Herr Dr. Arnold, ein Zitat aus Ihrer Presseerklärung. Dort schreiben Sie:

Öffentliche Aufträge und Vergaberegelungen sind von zentraler Bedeutung für den Mittelstand.

Absolut d’accord, selbstverständlich.

Hier eröffnet sich der öffentlichen Hand zugleich die Möglichkeit zu einer regionalen und mittelstandsorientierten Wirtschaftsförderung durch die Gestaltung entsprechender Vergaberegelungen.

Selbstverständlich wollen wir alle die Förderung der heimischen Wirtschaft. Aber die entscheidenden Rahmenbedingungen sind an allererster Stelle fairer Wettbewerb und Transparenz.
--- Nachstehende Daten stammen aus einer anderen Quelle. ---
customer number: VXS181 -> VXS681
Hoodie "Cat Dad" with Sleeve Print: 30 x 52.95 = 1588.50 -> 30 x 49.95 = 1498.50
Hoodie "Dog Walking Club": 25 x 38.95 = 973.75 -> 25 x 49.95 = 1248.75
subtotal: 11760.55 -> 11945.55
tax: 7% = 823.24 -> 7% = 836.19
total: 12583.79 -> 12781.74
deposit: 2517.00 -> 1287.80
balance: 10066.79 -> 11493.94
(Zuruf des Abg. Dr. Walter Arnold (CDU))

Die von Ihnen bemühte Logik aber heißt nichts anderes als: Sie wollen das hessische Vergaberecht den Bedürfnissen der Auftragnehmer unterordnen. Das aber – das will ich hier schon einmal vorwegnehmen – ist mit uns ganz sicher nicht zu machen, und ich hoffe sehr, Sie meinen es nicht so, wie Sie es da schriftlich niedergelegt haben.

(Beifall bei dem BÜNDNIS 90/DIE GRÜNEN – Zuruf des Abg. Dr. Walter Arnold (CDU))

Des Weiteren haben Sie im Juni schon wieder angekündigt, dass Sie die Freigrenzen für beschränkte Ausschreibungen und freihändige Vergaben, die im Rahmen des Konjunkturerlasses bis Ende dieses Jahres erhöht worden sind „dauerhaft fortführen werden“.

Über genau diese Frage haben wir hier im Frühjahr intensiv diskutiert. Herr Minister Posch hat dankenswerterweise von hier aus nochmals ausdrücklich bekräftigt, dass die Landesregierung dies dem Landtag selbstverständlich fest zugesagt hatte und dass zunächst die Evaluationsberichte zu den erhöhten Freigrenzen auf Landes- und Bundesebene abgewartet und im Landtag diskutiert werden, bevor diese Entscheidung getroffen wird.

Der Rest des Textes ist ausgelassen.